I heard MetalFX TAA utilize NPU
I wonder SpatialScaling also utilizes NPU
I highly doubt that MetalFX utilizes the ANE. More information in https://developer.apple.com/forums/thread/707667. The reason is, switching contexts between accelerators incurs a lot of overhead, and the latency might be several milliseconds. Even if the Neural Engine has higher throughput, it's harder to access and less programmable. Furthermore, Apple GPUs, starting with the Apple7 generation, have hardware acceleration for matrix multiplication. It's called simdgroup_matrix and documented in the MSL specification. It increases the ALU utilization from 25% to 80%. The fact that this is limited to Apple7 and Apple8 GPUs - the only GPUs with simdgroup_matrix - further supports this hypothesis.

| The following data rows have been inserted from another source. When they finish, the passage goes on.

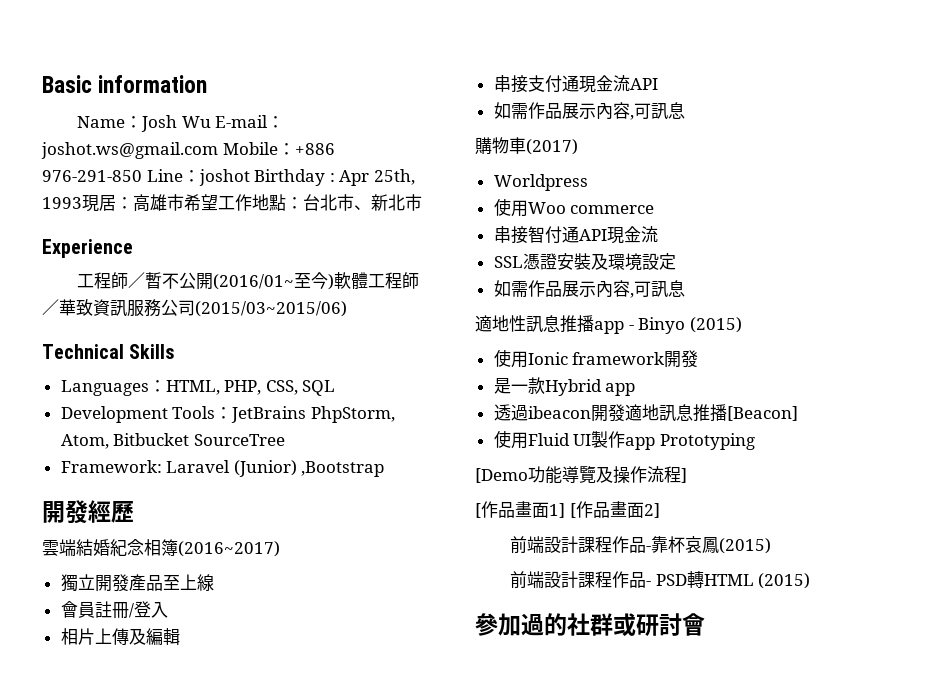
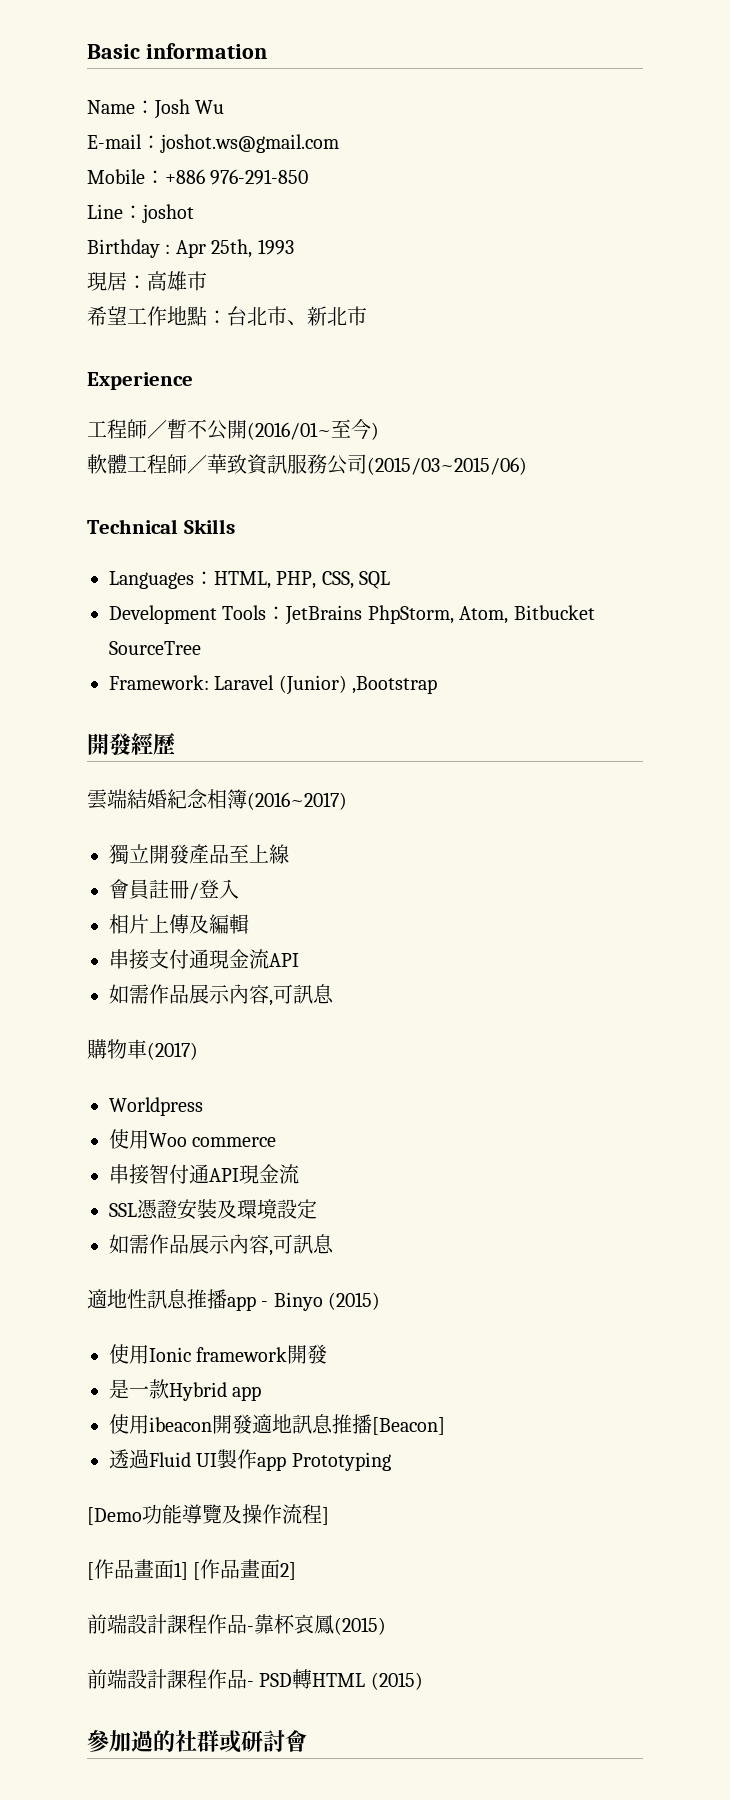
(211, 122) none -> (225, 107) //
(218, 150) none -> (339, 143) //
(142, 176) none -> (309, 177) //
(250, 177) none -> (194, 213) //
(82, 203) none -> (294, 247) //
(184, 202) none -> (207, 281) //
(335, 282) none -> (379, 431) //
[493,404,528,421] 透過 -> [109,1414,149,1434] 使用
[493,430,528,449] 使用 -> [109,1449,149,1469] 透過

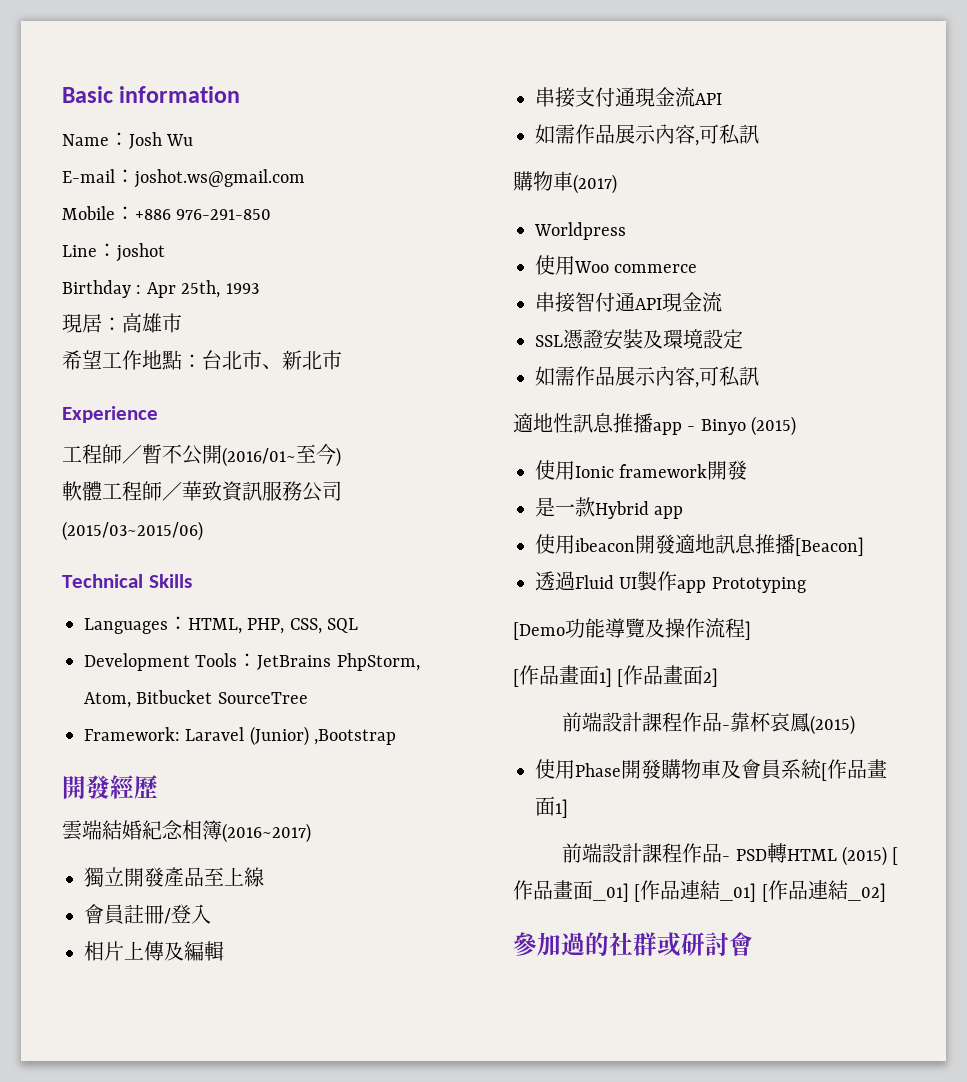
[293,984,334,1004] 訊息 -> [719,124,759,145] 私訊
[293,1234,334,1254] 訊息 -> [719,366,759,387] 私訊
(386, 1626) none -> [535,759,887,781] [535,796,568,818] // 使用Phase開發購物車及會員系統[作品畫面1]
(423, 1681) none -> [892,847,899,865] [513,880,886,902] [作品畫面_01] [作品連結_01] [作品連結_02]

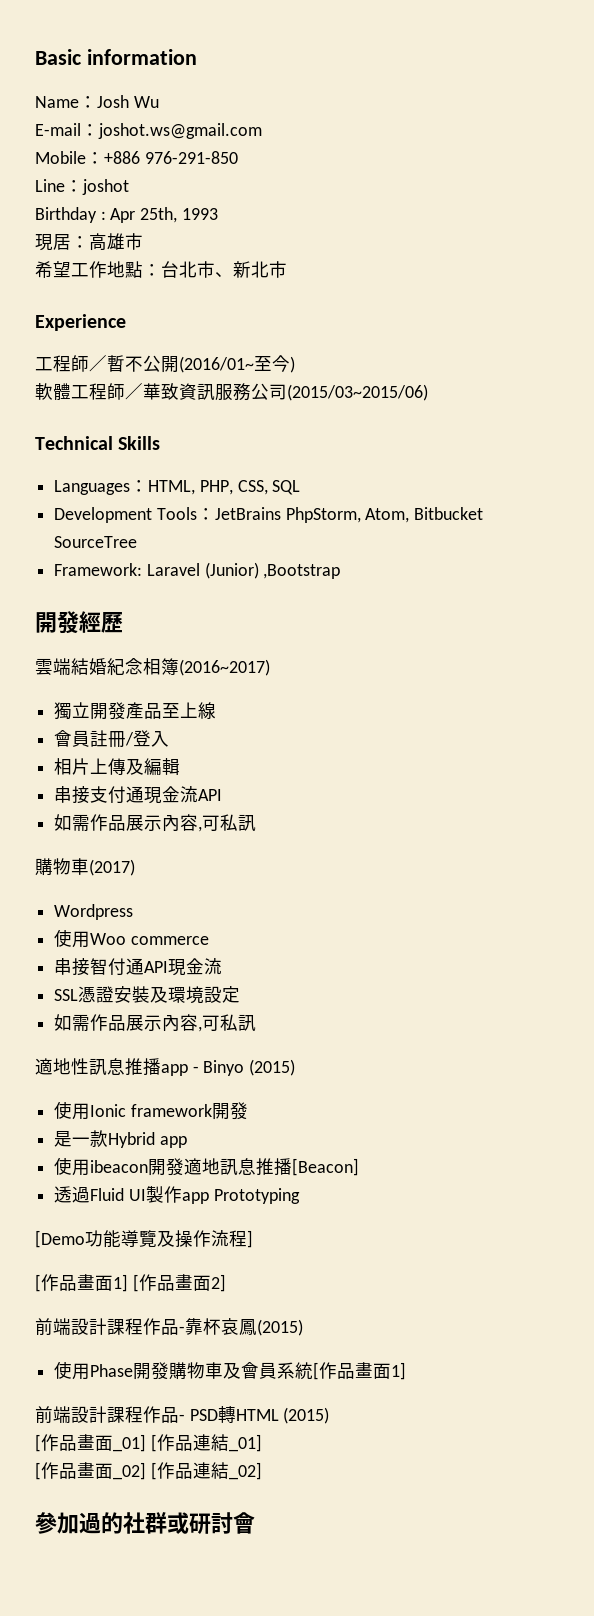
[534,222,626,240] Worldpress -> [54,904,134,920] Wordpress
(888, 856) none -> (330, 1415) //
(757, 892) none -> [35,1462,146,1480] // [作品畫面_02]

More explanation on how powerful simdgroup_matrix is: M1 Max has a GPU with 10 TFLOPS F32. Double that equals 20 TFLOPS F16, 80% is 16 TFLOPS F32. This is more processing power than the A14/M1's ANE, which is 11 TFLOPS F16. This could explain why Apple currently limits MetalFX to high-end Macs, where the GPU is more powerful than the ANE. On an A14/A15, it might be more power-efficient to use an image upscaling CoreML model on the ANE.